I have dozens of PLC's under my control at work, none of them require attachment to a PC, and when they do its typically via a GPIO interface (ISA PCI USB whatever) sending single bits on single channels
not saying that machines dont use direct computer connections over some bus, but its typically a very simple bus, much like an arduino ... so unless your saving raw data from a plc, packing it up and running it as a windows exe, its not that big of a deal
wizdum:
And those PLCs were usually plugged into computers running unpatched or pirated versions of Windows XP.
I have dozens of PLC's under my control at work, none of them require attachment to a PC, and when they do its typically via a GPIO interface (ISA PCI USB whatever) sending single bits on single channels
not saying that machines dont use direct computer connections over some bus, but its typically a very simple bus, much like an arduino ... so unless your saving raw data from a plc, packing it up and running it as a windows exe, its not that big of a deal
I'm not sure how these were interfaced with a Windows PC, but they were able to change some of the instructions for the PLCs from the Windows environment.

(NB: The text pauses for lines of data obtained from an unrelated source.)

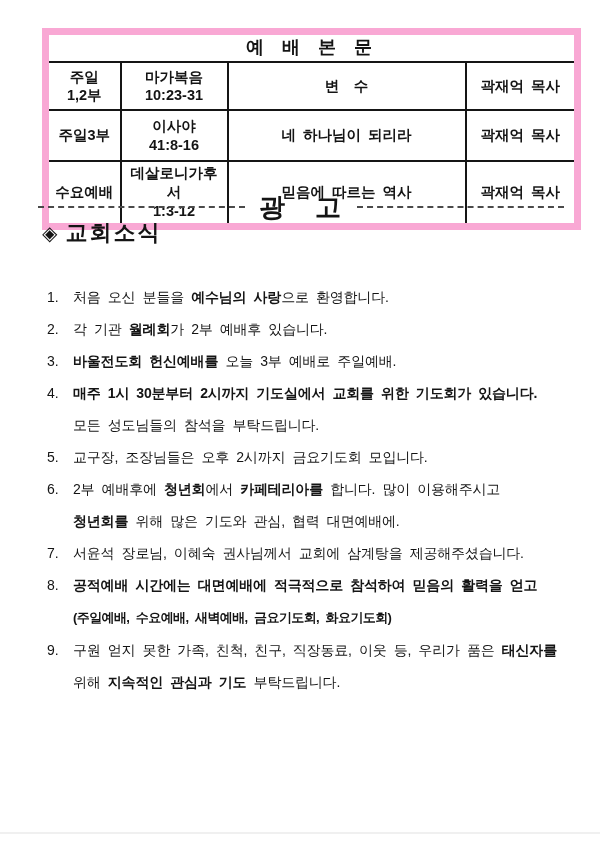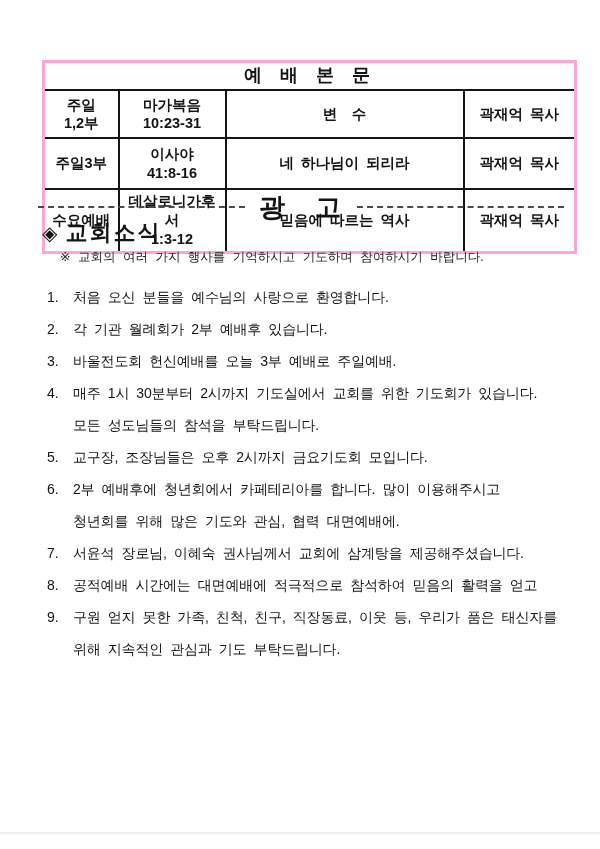--- a/index.html
+++ b/index.html
@@ -30,7 +30,7 @@
     word-spacing:3px;
     padding:2px 2px;
   }
-  .scripture-table{border:3px solid #f9a8d4;margin-top:32px;}
+  .scripture-table{border:7px solid #f9a8d4;}
   .scripture-table .title-cell{
     font-size:18px;
     letter-spacing:5px;

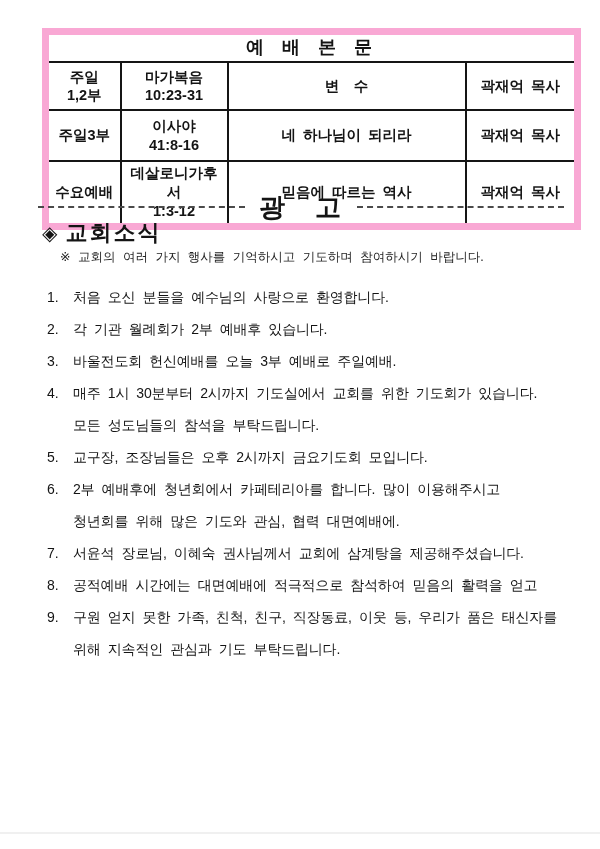--- a/index.html
+++ b/index.html
@@ -157,7 +157,6 @@
     <span>교회소식</span>
   </div>
 
-  <div class="section-note">※ 교회의 여러 가지 행사를 기억하시고 기도하며 참여하시기 바랍니다.</div>
 
   <div class="notice-list">
       <div class="notice-item">

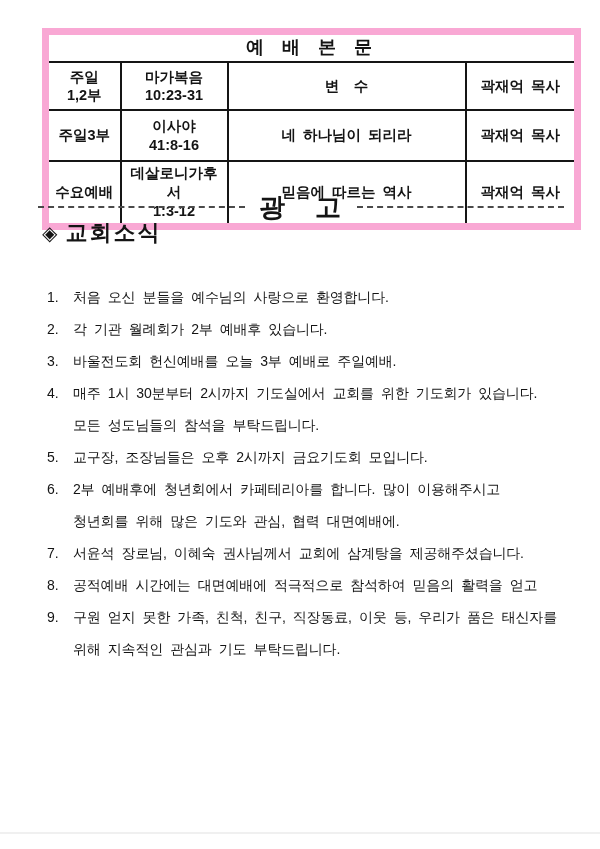--- a/index.html
+++ b/index.html
@@ -94,7 +94,7 @@
     letter-spacing:-0.2px;
     white-space:nowrap;
   }
-  .notice-item .line span.b{font-weight:normal;}
+  .notice-item .line span.b{font-weight:bold;}
   .notice-item .line span.small{
     font-size:13px;letter-spacing:-0.6px;
   }

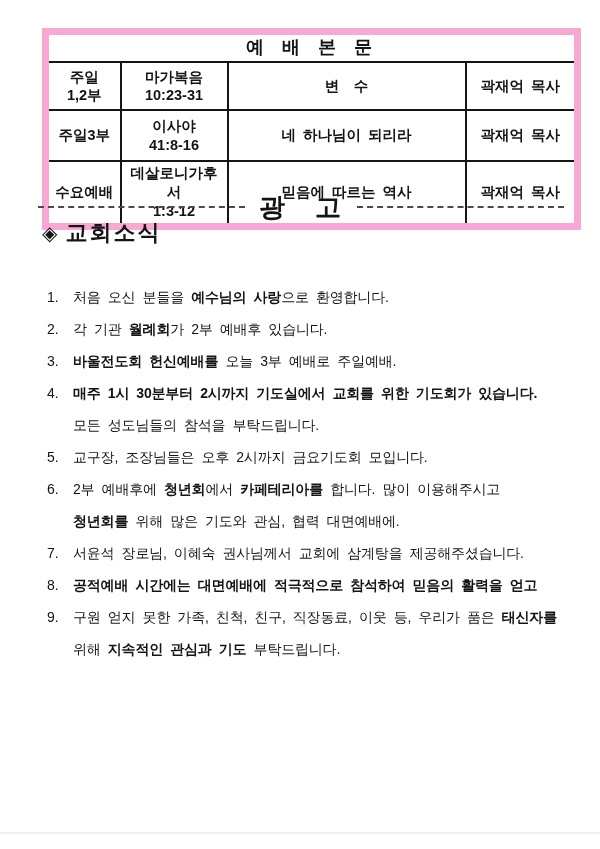--- a/index.html
+++ b/index.html
@@ -207,6 +207,7 @@
         <span class="num">8.</span>
         <div class="content">
           <div class="line"><span class="b">공적예배 시간에는 대면예배에 적극적으로 참석하여 믿음의 활력을 얻고</span></div>
+          <div class="line"><span class="b small">(주일예배, 수요예배, 새벽예배, 금요기도회, 화요기도회)</span></div>
         </div>
       </div>
       <div class="notice-item">

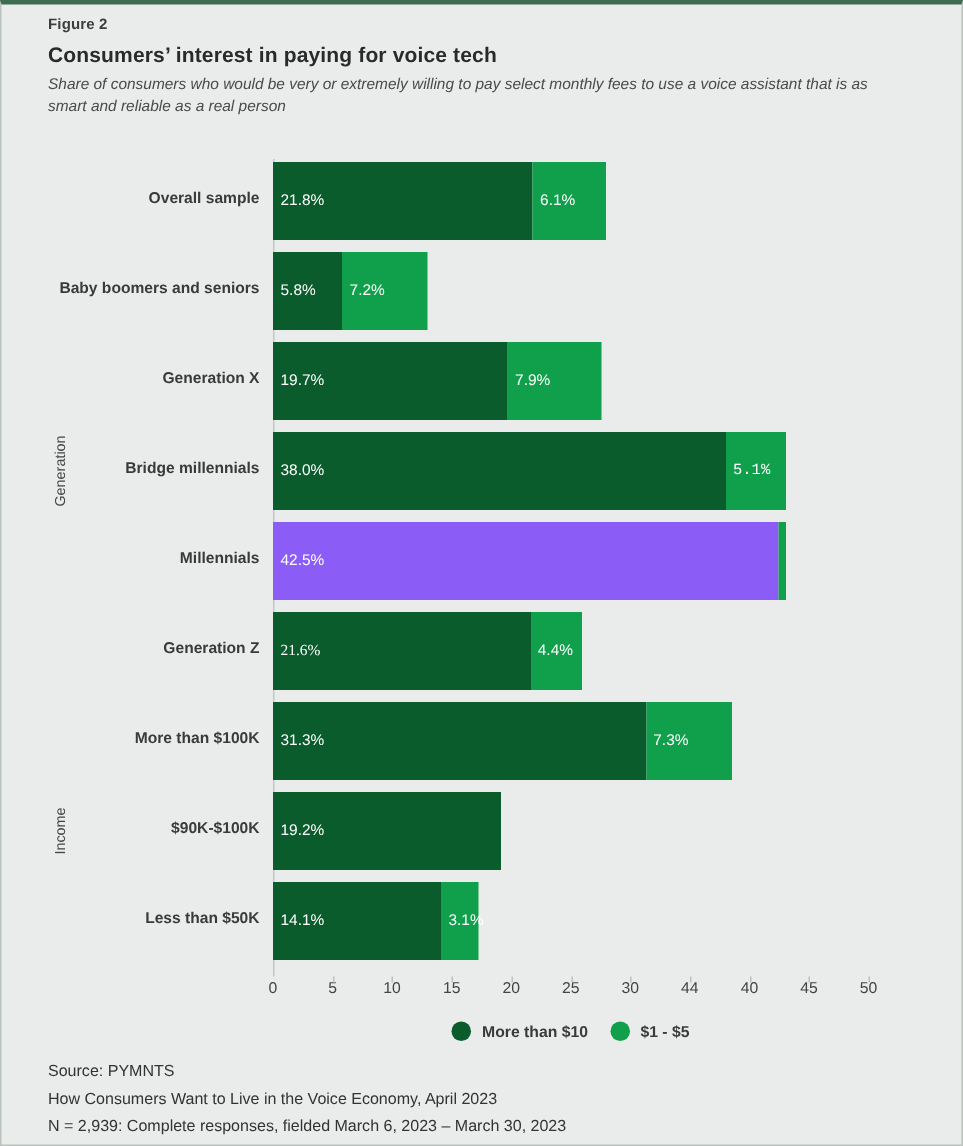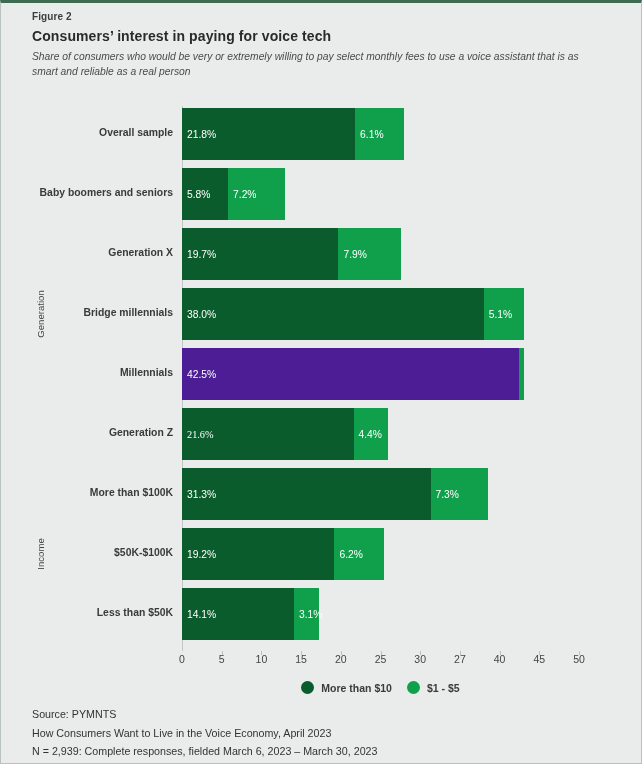--- a/index.html
+++ b/index.html
@@ -235,7 +235,7 @@
         <div class="seg" style="left: 0px; width: 301.72px; background: rgb(10, 92, 44);">
           <span class="seg-label">38.0%</span>
         </div>
-        <div class="seg" style="left: 301.72px; width: 40.494px; background: rgb(16, 160, 75);">
+        <div class="seg" style="left: 301.72px; width: 40.494px; background: rgb(16, 160, 75); font-family: Liberation Mono, monospace;">
           <span class="seg-label">5.1%</span>
         </div>
       </div>

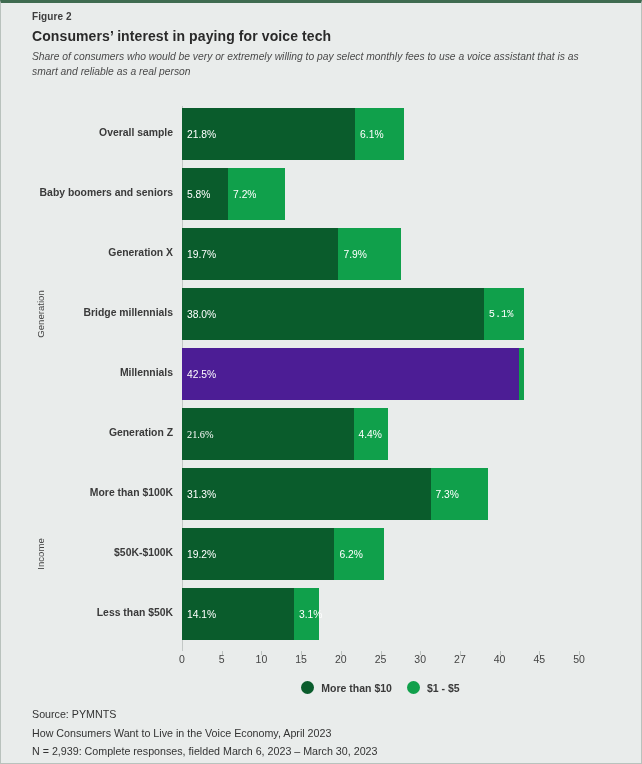--- a/index.html
+++ b/index.html
@@ -243,7 +243,7 @@
         <div class="cat-label" style="top: 19px;">Bridge millennials</div>
       </div>
       <div class="bar-row" style="top: 345px; height: 52px; width: 397px;">
-        <div class="seg" style="left: 0px; width: 337.45px; background: #4c1d95;">
+        <div class="seg" style="left: 0px; width: 337.45px; background: #8b5cf6;">
           <span class="seg-label">42.5%</span>
         </div>
         <div class="seg" style="left: 337.45px; width: 4.764px; background: rgb(16, 160, 75);"></div>

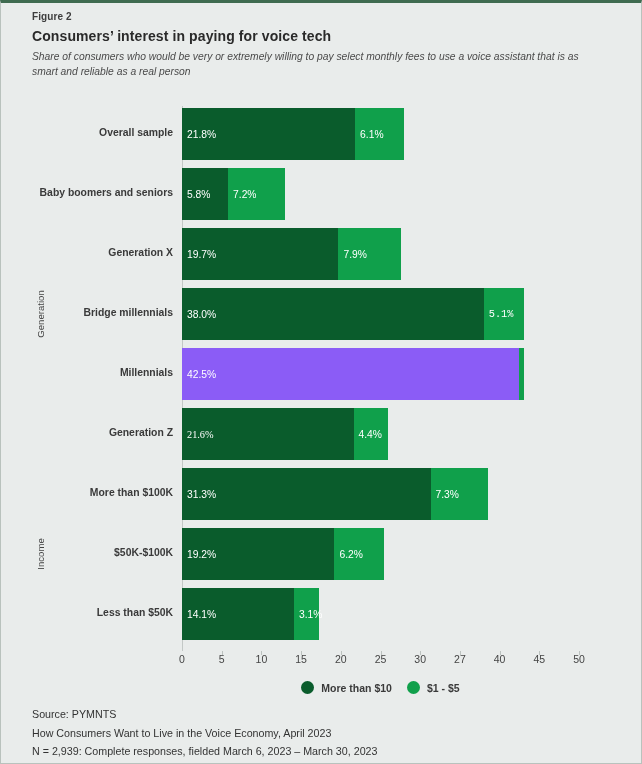--- a/index.html
+++ b/index.html
@@ -282,7 +282,7 @@
         </div>
       </div>
       <div class="cat-label-wrap" style="top: 525px; height: 52px;">
-        <div class="cat-label" style="top: 19px;">$50K-$100K</div>
+        <div class="cat-label" style="top: 19px;">$90K-$100K</div>
       </div>
       <div class="bar-row" style="top: 585px; height: 52px; width: 397px;">
         <div class="seg" style="left: 0px; width: 111.954px; background: rgb(10, 92, 44);">

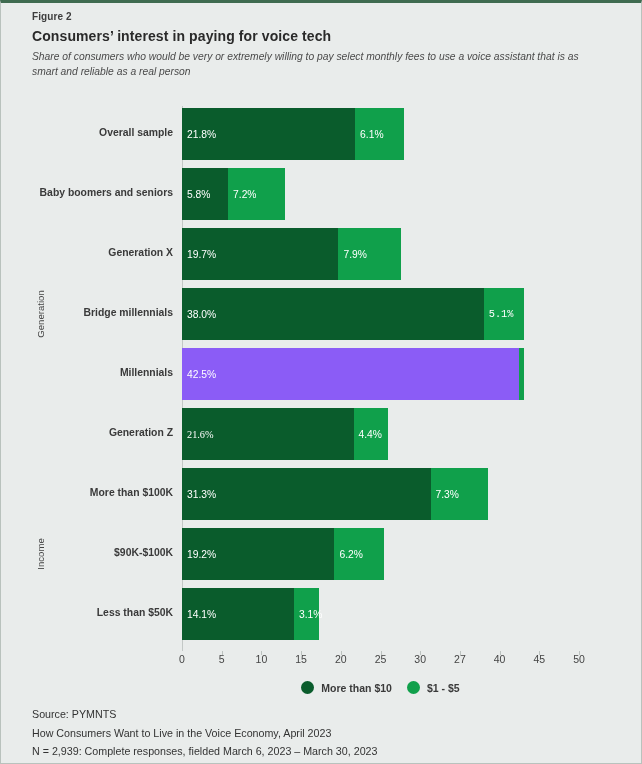--- a/index.html
+++ b/index.html
@@ -277,9 +277,6 @@
         <div class="seg" style="left: 0px; width: 152.448px; background: rgb(10, 92, 44);">
           <span class="seg-label">19.2%</span>
         </div>
-        <div class="seg" style="left: 152.448px; width: 49.228px; background: rgb(16, 160, 75);">
-          <span class="seg-label">6.2%</span>
-        </div>
       </div>
       <div class="cat-label-wrap" style="top: 525px; height: 52px;">
         <div class="cat-label" style="top: 19px;">$90K-$100K</div>

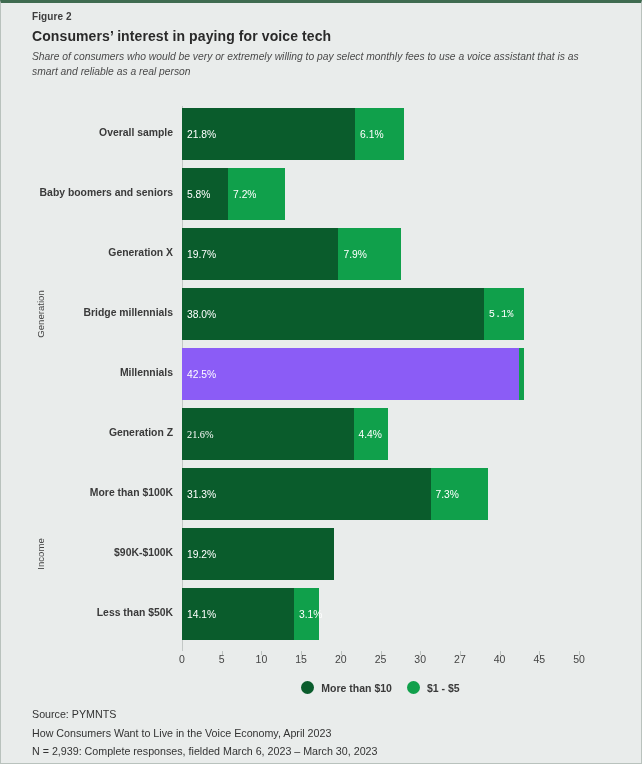--- a/index.html
+++ b/index.html
@@ -190,7 +190,7 @@
       <div class="tickmark" style="left: 379.5px;"></div>
       <div class="ticklabel" style="left: 419.2px;">30</div>
       <div class="tickmark" style="left: 419.2px;"></div>
-      <div class="ticklabel" style="left: 458.9px;">27</div>
+      <div class="ticklabel" style="left: 458.9px;">44</div>
       <div class="tickmark" style="left: 458.9px;"></div>
       <div class="ticklabel" style="left: 498.6px;">40</div>
       <div class="tickmark" style="left: 498.6px;"></div>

Wikipedia says they used this: WinCC - Wikipedia.
Stuxnet installs malware into memory block DB890 of the PLC that monitors the Profibus messaging bus of the system.[40] When certain criteria are met, it periodically modifies the frequency to 1410 Hz and then to 2 Hz and then to 1064 Hz, and thus affects the operation of the connected motors by changing their rotational speed.[46] It also installs a rootkit – the first such documented case on this platform – that hides the malware on the system and masks the changes in rotational speed from monitoring systems.
The other kinds of SCADA "vulnerabilities" are as you say, not a big deal. The one that comes to mind is a nuclear power plant in France. The system is on the internet, and you can access it remotely using default telnet credentials. The only thing it gets you is a page of statistics. You can see their total power output, output per reactor, temperatures, stuff like that.